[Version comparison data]
::::

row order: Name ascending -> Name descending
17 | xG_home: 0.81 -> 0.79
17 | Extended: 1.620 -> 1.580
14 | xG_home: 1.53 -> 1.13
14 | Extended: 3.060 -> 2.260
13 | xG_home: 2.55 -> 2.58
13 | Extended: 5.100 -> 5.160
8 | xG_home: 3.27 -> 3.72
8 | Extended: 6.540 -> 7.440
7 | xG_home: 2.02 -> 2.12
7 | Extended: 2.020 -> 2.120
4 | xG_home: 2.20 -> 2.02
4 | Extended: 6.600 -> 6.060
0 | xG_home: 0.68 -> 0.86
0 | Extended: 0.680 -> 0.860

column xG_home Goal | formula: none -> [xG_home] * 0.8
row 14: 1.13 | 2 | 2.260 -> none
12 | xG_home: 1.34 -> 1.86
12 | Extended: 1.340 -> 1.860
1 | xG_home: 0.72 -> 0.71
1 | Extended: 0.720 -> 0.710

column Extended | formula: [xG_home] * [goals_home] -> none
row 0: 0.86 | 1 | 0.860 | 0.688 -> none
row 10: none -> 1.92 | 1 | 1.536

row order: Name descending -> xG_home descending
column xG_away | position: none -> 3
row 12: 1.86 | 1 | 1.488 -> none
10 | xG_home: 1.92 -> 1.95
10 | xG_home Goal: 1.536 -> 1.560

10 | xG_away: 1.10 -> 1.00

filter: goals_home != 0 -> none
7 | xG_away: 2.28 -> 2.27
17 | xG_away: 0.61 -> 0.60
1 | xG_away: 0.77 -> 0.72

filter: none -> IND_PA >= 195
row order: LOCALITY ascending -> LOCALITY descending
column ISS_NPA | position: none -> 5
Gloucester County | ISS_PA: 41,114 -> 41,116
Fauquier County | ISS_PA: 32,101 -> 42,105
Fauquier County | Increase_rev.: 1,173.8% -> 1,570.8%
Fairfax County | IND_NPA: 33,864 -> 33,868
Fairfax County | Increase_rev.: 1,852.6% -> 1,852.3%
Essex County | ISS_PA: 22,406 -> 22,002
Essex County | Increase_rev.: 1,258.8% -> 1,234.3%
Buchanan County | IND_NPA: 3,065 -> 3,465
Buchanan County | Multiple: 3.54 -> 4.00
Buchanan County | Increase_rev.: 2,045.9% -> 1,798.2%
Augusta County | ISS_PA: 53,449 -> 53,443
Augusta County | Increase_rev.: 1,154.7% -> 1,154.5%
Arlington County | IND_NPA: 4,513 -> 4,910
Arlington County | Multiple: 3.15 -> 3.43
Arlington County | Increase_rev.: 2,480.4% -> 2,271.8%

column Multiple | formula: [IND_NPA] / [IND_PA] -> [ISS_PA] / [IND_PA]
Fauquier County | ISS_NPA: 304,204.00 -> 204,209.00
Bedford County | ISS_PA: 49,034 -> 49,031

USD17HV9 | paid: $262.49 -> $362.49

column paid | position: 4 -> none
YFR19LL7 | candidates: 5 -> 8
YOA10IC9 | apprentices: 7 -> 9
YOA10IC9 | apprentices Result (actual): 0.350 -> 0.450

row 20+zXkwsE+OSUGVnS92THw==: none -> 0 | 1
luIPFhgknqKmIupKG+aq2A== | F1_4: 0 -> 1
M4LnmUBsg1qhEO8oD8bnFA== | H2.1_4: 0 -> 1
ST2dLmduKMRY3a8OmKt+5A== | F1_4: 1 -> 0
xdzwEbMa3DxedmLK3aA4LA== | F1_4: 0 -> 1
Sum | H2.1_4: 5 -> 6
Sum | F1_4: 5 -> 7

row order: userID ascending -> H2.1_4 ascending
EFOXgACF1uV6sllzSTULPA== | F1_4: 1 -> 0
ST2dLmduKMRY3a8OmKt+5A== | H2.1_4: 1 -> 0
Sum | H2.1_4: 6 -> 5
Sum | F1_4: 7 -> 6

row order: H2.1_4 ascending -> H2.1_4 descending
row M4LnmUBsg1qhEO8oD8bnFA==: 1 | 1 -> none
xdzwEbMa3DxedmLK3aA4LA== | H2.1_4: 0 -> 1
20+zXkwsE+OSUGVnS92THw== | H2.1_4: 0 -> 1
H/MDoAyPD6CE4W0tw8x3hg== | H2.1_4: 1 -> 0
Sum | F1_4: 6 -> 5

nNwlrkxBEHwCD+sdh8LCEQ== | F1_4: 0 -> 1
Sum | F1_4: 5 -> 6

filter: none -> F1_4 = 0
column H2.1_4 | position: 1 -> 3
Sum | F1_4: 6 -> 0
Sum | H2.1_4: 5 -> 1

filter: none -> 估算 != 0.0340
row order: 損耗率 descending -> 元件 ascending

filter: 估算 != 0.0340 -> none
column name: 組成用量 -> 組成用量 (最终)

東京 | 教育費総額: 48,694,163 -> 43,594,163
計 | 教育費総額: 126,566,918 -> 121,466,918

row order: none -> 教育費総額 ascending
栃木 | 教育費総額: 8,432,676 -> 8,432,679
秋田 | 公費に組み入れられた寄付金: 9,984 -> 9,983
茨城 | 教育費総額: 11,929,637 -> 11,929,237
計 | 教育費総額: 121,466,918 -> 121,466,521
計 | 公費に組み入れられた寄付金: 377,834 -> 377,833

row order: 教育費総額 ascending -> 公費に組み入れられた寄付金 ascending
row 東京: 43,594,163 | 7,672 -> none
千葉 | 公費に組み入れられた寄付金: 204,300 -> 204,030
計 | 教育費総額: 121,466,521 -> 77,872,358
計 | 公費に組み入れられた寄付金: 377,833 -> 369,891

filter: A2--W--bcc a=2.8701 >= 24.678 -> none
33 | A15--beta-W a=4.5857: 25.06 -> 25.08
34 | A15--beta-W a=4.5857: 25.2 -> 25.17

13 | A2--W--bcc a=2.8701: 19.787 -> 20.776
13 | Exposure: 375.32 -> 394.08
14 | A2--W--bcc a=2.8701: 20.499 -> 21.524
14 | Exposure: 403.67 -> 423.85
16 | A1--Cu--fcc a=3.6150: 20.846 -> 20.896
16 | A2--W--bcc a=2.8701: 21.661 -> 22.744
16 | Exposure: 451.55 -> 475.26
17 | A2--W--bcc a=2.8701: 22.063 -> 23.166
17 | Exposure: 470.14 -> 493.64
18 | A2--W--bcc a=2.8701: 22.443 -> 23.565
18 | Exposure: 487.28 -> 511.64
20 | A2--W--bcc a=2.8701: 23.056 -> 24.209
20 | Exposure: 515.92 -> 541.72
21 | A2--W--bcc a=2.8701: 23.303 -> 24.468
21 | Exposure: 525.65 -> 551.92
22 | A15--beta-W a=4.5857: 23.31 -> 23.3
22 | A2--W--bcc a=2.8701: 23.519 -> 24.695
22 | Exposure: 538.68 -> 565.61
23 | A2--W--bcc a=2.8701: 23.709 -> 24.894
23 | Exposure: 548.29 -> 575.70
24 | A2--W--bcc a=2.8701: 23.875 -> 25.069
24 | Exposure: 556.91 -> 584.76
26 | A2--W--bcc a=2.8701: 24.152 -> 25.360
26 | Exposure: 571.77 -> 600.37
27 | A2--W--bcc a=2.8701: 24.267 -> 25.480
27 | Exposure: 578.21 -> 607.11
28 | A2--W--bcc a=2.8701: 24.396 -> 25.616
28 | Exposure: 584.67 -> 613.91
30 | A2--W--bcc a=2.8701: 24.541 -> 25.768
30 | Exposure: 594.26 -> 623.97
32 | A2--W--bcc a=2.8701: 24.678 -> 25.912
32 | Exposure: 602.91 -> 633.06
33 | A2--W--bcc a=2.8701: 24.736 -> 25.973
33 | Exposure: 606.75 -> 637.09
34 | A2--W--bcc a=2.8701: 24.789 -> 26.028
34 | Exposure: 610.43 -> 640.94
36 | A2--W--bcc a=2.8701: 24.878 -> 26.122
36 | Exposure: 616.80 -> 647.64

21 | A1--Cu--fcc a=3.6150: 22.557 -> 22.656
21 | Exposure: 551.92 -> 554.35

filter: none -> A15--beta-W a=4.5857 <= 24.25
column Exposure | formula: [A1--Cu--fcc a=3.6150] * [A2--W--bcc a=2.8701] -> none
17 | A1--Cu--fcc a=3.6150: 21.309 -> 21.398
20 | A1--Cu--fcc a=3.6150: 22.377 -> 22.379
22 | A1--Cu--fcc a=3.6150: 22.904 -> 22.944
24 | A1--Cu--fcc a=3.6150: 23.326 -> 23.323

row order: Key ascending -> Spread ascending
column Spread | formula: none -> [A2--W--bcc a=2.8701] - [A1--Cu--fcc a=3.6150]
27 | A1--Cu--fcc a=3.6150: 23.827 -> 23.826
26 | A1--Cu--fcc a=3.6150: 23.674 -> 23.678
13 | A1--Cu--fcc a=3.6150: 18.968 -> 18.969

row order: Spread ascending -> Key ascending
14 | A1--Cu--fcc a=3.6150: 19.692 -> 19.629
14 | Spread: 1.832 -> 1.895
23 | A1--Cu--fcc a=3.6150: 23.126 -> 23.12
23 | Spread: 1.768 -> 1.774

::::

■ Task statement
Among the entries above, the line containing "秋田 | 公費に組み入れられた寄付金: 9,984 -> 9,983", the line containing "36 | A2--W--bcc a=2.8701: 24.878 -> 26.122", and all lines between them are to be restated word for word; nothing else belongs in the reply.

■ Written solution
秋田 | 公費に組み入れられた寄付金: 9,984 -> 9,983
茨城 | 教育費総額: 11,929,637 -> 11,929,237
計 | 教育費総額: 121,466,918 -> 121,466,521
計 | 公費に組み入れられた寄付金: 377,834 -> 377,833

row order: 教育費総額 ascending -> 公費に組み入れられた寄付金 ascending
row 東京: 43,594,163 | 7,672 -> none
千葉 | 公費に組み入れられた寄付金: 204,300 -> 204,030
計 | 教育費総額: 121,466,521 -> 77,872,358
計 | 公費に組み入れられた寄付金: 377,833 -> 369,891

filter: A2--W--bcc a=2.8701 >= 24.678 -> none
33 | A15--beta-W a=4.5857: 25.06 -> 25.08
34 | A15--beta-W a=4.5857: 25.2 -> 25.17

13 | A2--W--bcc a=2.8701: 19.787 -> 20.776
13 | Exposure: 375.32 -> 394.08
14 | A2--W--bcc a=2.8701: 20.499 -> 21.524
14 | Exposure: 403.67 -> 423.85
16 | A1--Cu--fcc a=3.6150: 20.846 -> 20.896
16 | A2--W--bcc a=2.8701: 21.661 -> 22.744
16 | Exposure: 451.55 -> 475.26
17 | A2--W--bcc a=2.8701: 22.063 -> 23.166
17 | Exposure: 470.14 -> 493.64
18 | A2--W--bcc a=2.8701: 22.443 -> 23.565
18 | Exposure: 487.28 -> 511.64
20 | A2--W--bcc a=2.8701: 23.056 -> 24.209
20 | Exposure: 515.92 -> 541.72
21 | A2--W--bcc a=2.8701: 23.303 -> 24.468
21 | Exposure: 525.65 -> 551.92
22 | A15--beta-W a=4.5857: 23.31 -> 23.3
22 | A2--W--bcc a=2.8701: 23.519 -> 24.695
22 | Exposure: 538.68 -> 565.61
23 | A2--W--bcc a=2.8701: 23.709 -> 24.894
23 | Exposure: 548.29 -> 575.70
24 | A2--W--bcc a=2.8701: 23.875 -> 25.069
24 | Exposure: 556.91 -> 584.76
26 | A2--W--bcc a=2.8701: 24.152 -> 25.360
26 | Exposure: 571.77 -> 600.37
27 | A2--W--bcc a=2.8701: 24.267 -> 25.480
27 | Exposure: 578.21 -> 607.11
28 | A2--W--bcc a=2.8701: 24.396 -> 25.616
28 | Exposure: 584.67 -> 613.91
30 | A2--W--bcc a=2.8701: 24.541 -> 25.768
30 | Exposure: 594.26 -> 623.97
32 | A2--W--bcc a=2.8701: 24.678 -> 25.912
32 | Exposure: 602.91 -> 633.06
33 | A2--W--bcc a=2.8701: 24.736 -> 25.973
33 | Exposure: 606.75 -> 637.09
34 | A2--W--bcc a=2.8701: 24.789 -> 26.028
34 | Exposure: 610.43 -> 640.94
36 | A2--W--bcc a=2.8701: 24.878 -> 26.122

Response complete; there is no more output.